Bosses 2 Head of MCC and their MCC teams - Although for the most part I have been extremely lucky with these set of bosses, there are a few that still “shine through” - who expect (read demand) the same level of respect (read ass kissing) that you give their bosses, because to them ‘Vendor’ equals “I finna talk to this one as I see fit because my company puts food in their mouths” - So you as CEO are constantly alternating between kissing ass (because who will chase your payments for you or give you new briefs?) And reminding yourself that you are “a confident black woman CEO who don’t need this kind of attitude” 😭 it’s a thin line and a delicate art of dancing Awilo Logomba on that line and if you are me, and every once in a while you let accumulated shit hit the fan, aka 👏🏾👏🏾👏🏾 carry👏🏾 your business 👏🏾 and go,👏🏾 ah ahn, no be me kill Jesus 👏🏾👏🏾👏🏾 you must quickly follow with the “can we please talk this out email,” or even better, you hire an awesome Head of Client service like I did.
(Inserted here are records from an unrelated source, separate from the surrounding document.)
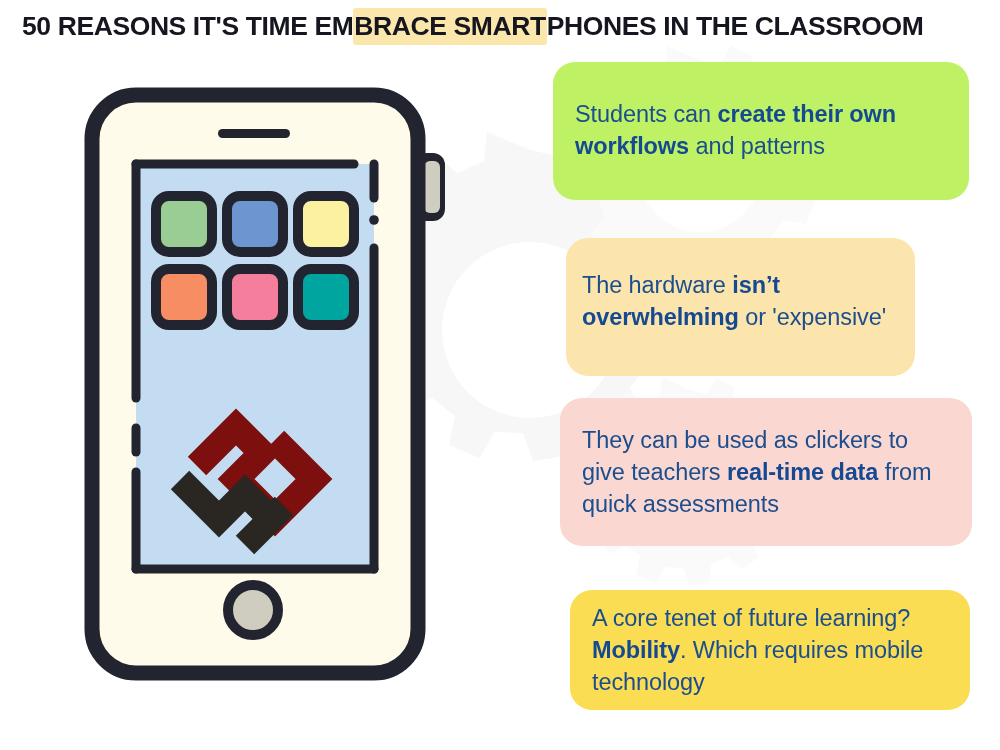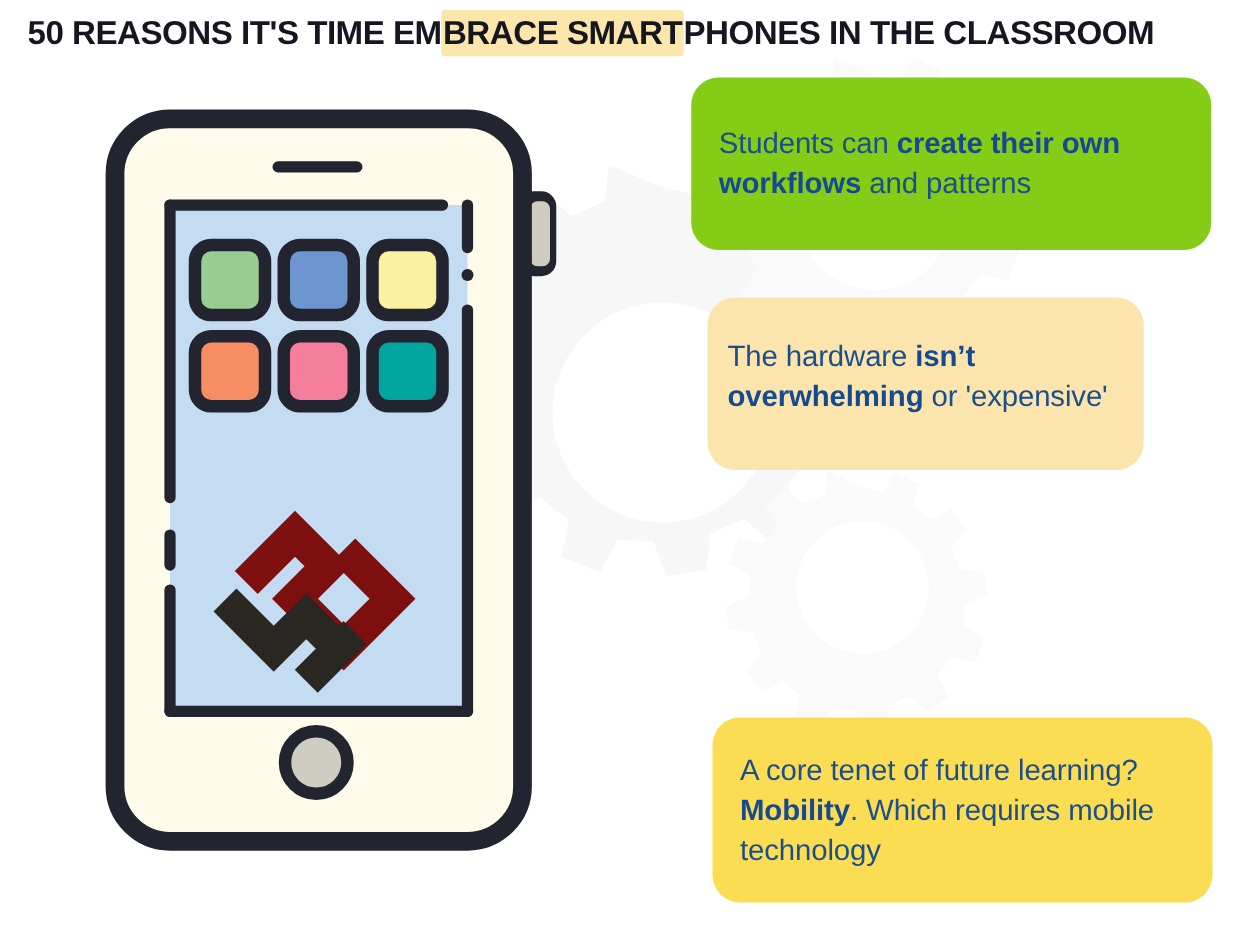"Students can create their own" div.card { background: #84cc16 -> #bef264 }
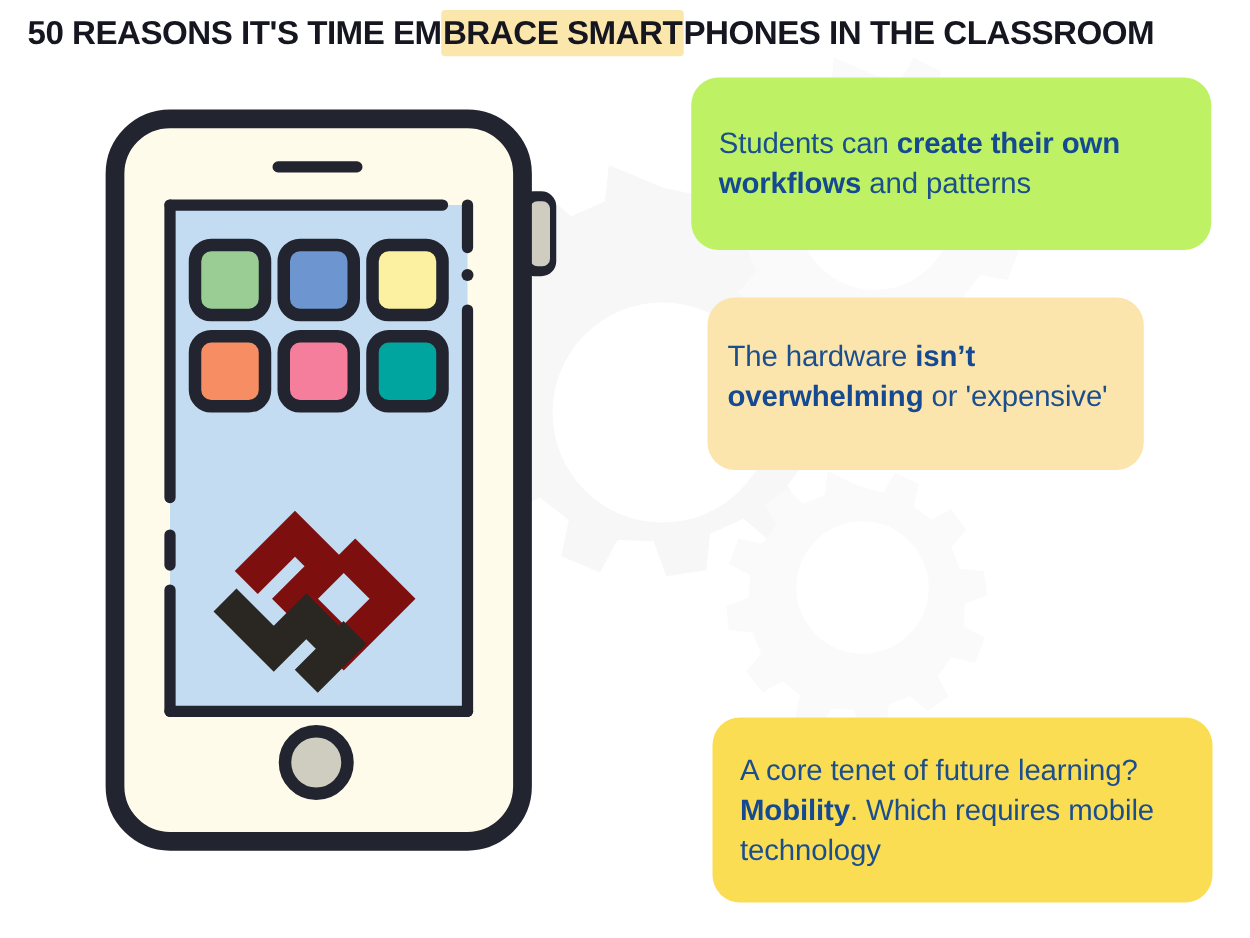"They can be used as" div.card { html: none -> <div> <span><span>They can be used as clickers to give teachers </span><b>real-time data</b><span> from quick assessments</span></span> </div> }
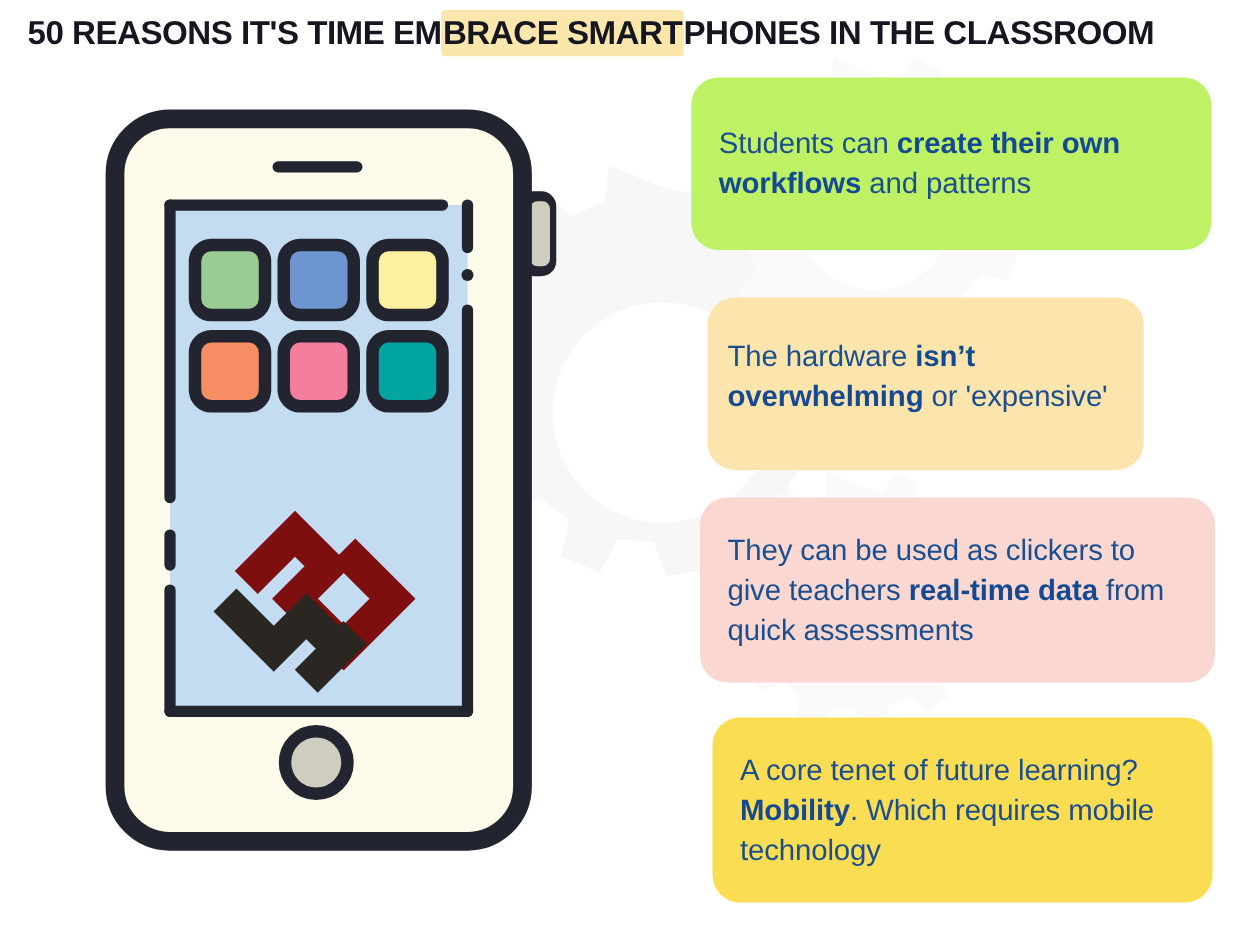"A core tenet of future" #card-4 { height: 148px -> 120px; top: 574px -> 590px }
Tip: Hire your weakness so that shit won’t hit the fan.
Bosses 3, Your board & your investors, who (in my case) do the Big Sis/ Big Brother thing, encourage you to go for 'more', advice you on how to go for 'more', provide guidance on the route to 'more' and then reprimand you when you need to be reprimanded about the “more” that you may or may not be going for, then promise to help you get more but get too busy, that they often forget to help, so you may most likely do this more thing on your own until the next board meeting when you will be reprimanded again if you don’t reach more or praised for ALL the more you did achieve, it’s a hard cycle, you will never get used to it. At least so far for me.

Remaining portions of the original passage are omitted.